There was a flash of painfully bright light. For what seemed like a few seconds, it was as light as day outside.

  Connor interrupted himself.

  “What —” he began.

  As the flash died, they felt it. The ground shook wildly. Beakers and tools tumbled off the infirmary shelves. Abby’s mug bounced off the bench, spraying coffee. Medyevin almost fell off the edge of the cot where he was perched. There was a thunderclap, a sonic detonation so profound that it hurt.

  Cutter was already on his feet. The roof lamps were swinging crazily from the overheads. Outside, voices rose in agitation. They could hear people shouting and whistles blowing.

  “What the hell was that?” Connor asked.

  Cutter rushed outside, followed by Abby, Medyevin and Antila. Chaos had gripped the advance camp. Personnel, some of them in their long underwear, bedrolls clamped around their shoulders, were milling in the yard. Cutter heard the general’s adjunct Zvegin shouting orders.

  The wind hit them. It was coming out of the northwest, hard on the heels of the shockwave. It went from zero to force ten in a split second. The forest around the camp swirled and thrashed, and the tent structures buffeted and cracked like sails in a gale. Everyone covered their faces, staggered by the fury. Several guy wires snapped, cracking like whips. One of them struck a soldier and sent his body flying. Part of a tent section ripped away and took off into the sky like a camouflage magic carpet.

  The riptide of wind lasted about fifteen seconds and then it dropped. The vast Siberian midnight returned to the way it had been minutes before, except that now, to the northwest, a patch of sky on the horizon was lit up.

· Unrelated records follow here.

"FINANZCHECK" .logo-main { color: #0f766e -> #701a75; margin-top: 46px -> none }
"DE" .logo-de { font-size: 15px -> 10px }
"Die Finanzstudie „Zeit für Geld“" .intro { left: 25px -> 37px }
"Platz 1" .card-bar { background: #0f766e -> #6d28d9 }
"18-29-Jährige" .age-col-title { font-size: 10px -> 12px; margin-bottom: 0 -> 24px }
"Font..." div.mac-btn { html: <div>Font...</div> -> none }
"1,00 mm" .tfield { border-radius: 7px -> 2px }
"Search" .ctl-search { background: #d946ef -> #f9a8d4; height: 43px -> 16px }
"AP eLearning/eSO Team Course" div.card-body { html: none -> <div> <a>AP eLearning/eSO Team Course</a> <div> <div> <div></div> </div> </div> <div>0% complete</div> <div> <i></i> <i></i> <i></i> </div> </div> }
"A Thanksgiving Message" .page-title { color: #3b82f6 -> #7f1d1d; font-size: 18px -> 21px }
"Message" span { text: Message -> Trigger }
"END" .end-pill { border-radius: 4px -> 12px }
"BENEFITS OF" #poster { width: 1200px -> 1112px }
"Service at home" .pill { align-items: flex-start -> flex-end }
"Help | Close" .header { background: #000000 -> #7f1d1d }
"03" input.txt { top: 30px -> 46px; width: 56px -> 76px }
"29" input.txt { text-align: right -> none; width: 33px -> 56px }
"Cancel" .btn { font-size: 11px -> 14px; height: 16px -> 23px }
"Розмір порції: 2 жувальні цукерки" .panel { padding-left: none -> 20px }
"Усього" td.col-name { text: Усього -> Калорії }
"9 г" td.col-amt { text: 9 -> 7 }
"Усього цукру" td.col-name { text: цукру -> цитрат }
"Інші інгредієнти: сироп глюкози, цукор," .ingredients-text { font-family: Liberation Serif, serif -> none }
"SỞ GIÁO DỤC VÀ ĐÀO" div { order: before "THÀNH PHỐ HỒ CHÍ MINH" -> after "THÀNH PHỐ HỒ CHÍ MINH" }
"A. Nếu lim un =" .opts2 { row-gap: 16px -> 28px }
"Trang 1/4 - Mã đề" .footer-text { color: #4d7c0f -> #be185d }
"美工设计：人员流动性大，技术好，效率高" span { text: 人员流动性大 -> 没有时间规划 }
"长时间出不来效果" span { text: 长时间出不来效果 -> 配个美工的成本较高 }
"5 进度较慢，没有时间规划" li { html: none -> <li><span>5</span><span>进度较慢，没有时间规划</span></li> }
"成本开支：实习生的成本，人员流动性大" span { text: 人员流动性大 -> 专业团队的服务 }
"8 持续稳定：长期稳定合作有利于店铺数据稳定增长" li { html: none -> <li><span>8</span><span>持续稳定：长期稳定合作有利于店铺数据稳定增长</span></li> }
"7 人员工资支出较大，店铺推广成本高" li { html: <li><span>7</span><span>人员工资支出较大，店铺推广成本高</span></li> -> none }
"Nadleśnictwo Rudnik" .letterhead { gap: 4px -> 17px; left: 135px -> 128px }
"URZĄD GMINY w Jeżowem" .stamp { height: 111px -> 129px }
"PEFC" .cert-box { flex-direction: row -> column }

  It was the underglow of a huge fire.

  Cutter headed for the longhouse. Inside, officers were shouting and arguing with one another, or demanding information and responses from radio sets that whined and wailed with electrostatic lament. Cutter saw General Markov talking agitatedly with several aides, and Koshkin trying to get a heavy-duty military walkie-talkie to work.

  Cutter shouldered his way through the press, with Abby right behind.

  “What just happened?” he demanded of Koshkin.

  “Go back to your billet,” Koshkin said, struggling with the device.

  “Tell me what just happened.”

  Koshkin looked at them.

  “There has been an incident. An explosion. You know as much as I do.”

  “Not really.”

  Koshkin shrugged.

  “Something has detonated to the northwest of this position. It may have been a munitions accident.”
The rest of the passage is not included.